The Fresh Air Had Killed Them

The change had been too much for those children who never went out.

A little further down the Passage there was a family of bookbinders. Their children never went out. The mother was a baroness. De Caravals was her name. She didn't want her children to learn bad language at any cost.

They played together all year long behind the windowpanes, putting their noses in each others' mouths and both hands at the same time. Their complexions were like celery.

Once a year Madame de Caravals took a vacation all by herself. She'd go visiting her cousins in Périgord. She told everybody how her cousins came to meet her at the station in their "break" drawn by four prize-winning horses.

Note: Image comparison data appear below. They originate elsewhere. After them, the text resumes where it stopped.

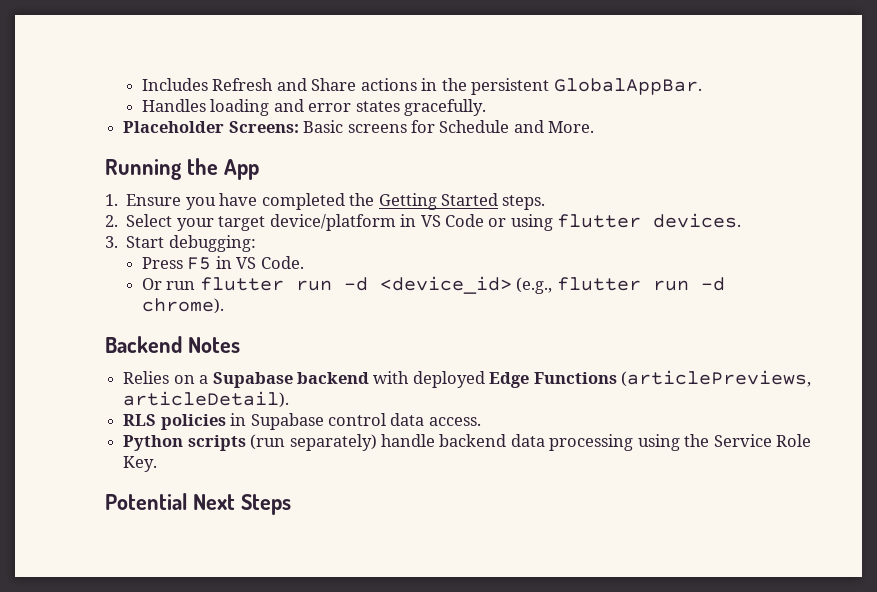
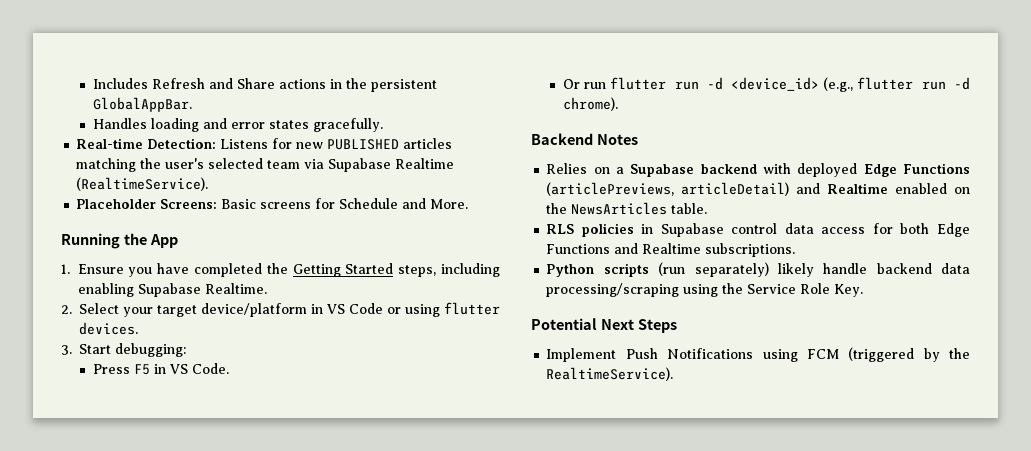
+ Real-time Detection: Listens for new PUBLISHED articles matching the user's selected team via Supabase Realtime (RealtimeService).
- 1. Ensure you have completed the Getting Started steps.
+ 1. Ensure you have completed the Getting Started steps, including enabling Supabase Realtime.
- Relies on a Supabase backend with deployed Edge Functions (articlePreviews, articleDetail).
+ Relies on a Supabase backend with deployed Edge Functions (articlePreviews, articleDetail) and Realtime enabled on the NewsArticles table.
- RLS policies in Supabase control data access.
+ RLS policies in Supabase control data access for both Edge Functions and Realtime subscriptions.
- Python scripts (run separately) handle backend data processing using the Service Role Key.
+ Python scripts (run separately) likely handle backend data processing/scraping using the Service Role Key.
+ Implement Push Notifications using FCM (triggered by the RealtimeService).

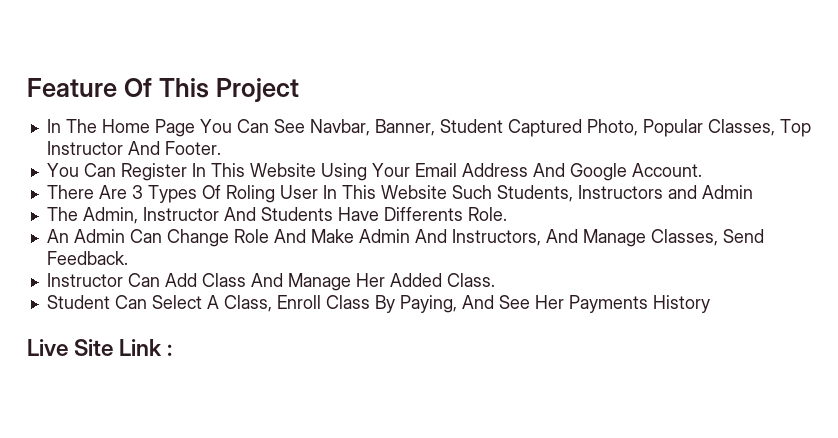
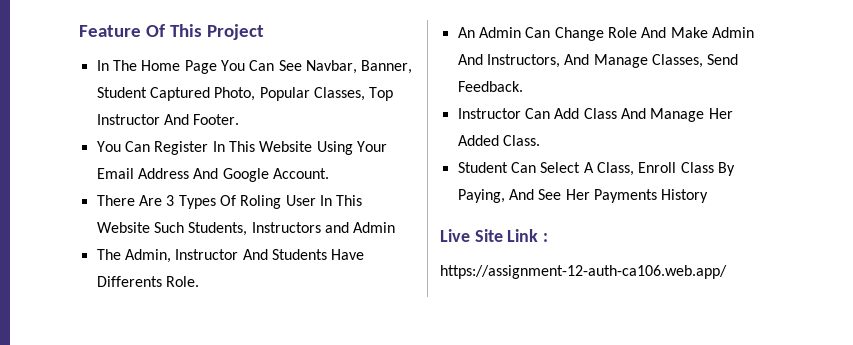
+ https://assignment-12-auth-ca106.web.app/

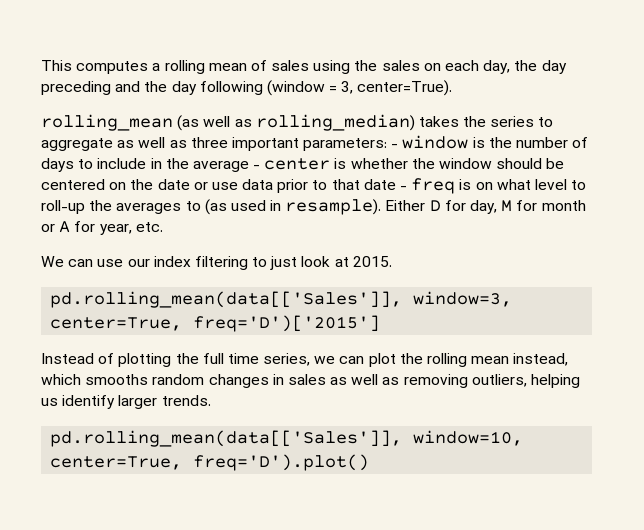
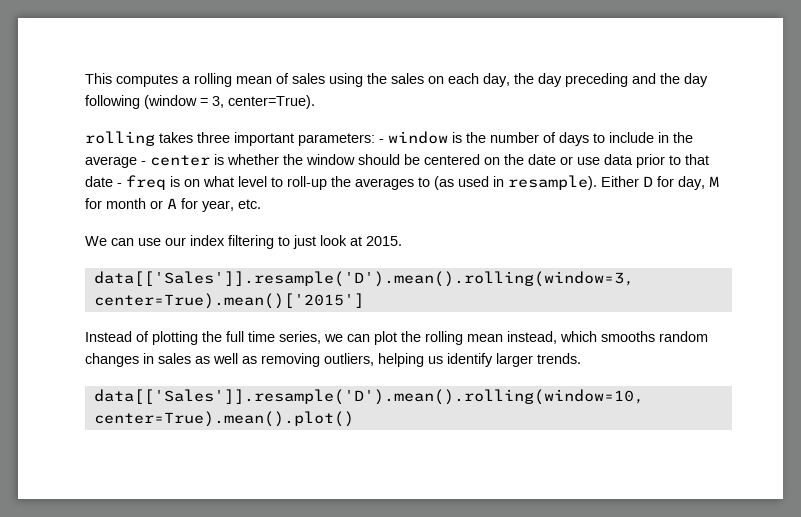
- rolling_mean (as well as rolling_median) takes the series to aggregate as well as three important parameters: - window is the number of days to include in the average - center is whether the window should be centered on the date or use data prior to that date - freq is on what level to roll-up the averages to (as used in resample).
+ rolling takes three important parameters: - window is the number of days to include in the average - center is whether the window should be centered on the date or use data prior to that date - freq is on what level to roll-up the averages to (as used in resample).
- pd.rolling_mean(data[['Sales']], window=3, center=True, freq='D')['2015']
+ data[['Sales']].resample('D').mean().rolling(window=3, center=True).mean()['2015']
- pd.rolling_mean(data[['Sales']], window=10, center=True, freq='D').plot()
+ data[['Sales']].resample('D').mean().rolling(window=10, center=True).mean().plot()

They would drive together through endless estates . . . The peasants would troop out to kneel on the castle drive as they passed . . . that was the kind of stuff she dished out.

One year she took the kids with her. She came back alone in the wintertime, much later than usual. She had on deep mourning. You couldn't see her face behind the veils. She offered no explanation. She went straight up to bed. She never spoke to anybody after that.

The change had been too much for those children who never went out. The fresh air had killed them . . . That disaster gave everyone pause. From the rue Thérèse to the Place Gaillon all you heard about was oxygen . . . for more than a month.

-- Louis-Ferdinand Céline, Death on the Installment Plan, tr. Ralph Mannheim (New York: New Direections, 1971), 69-70.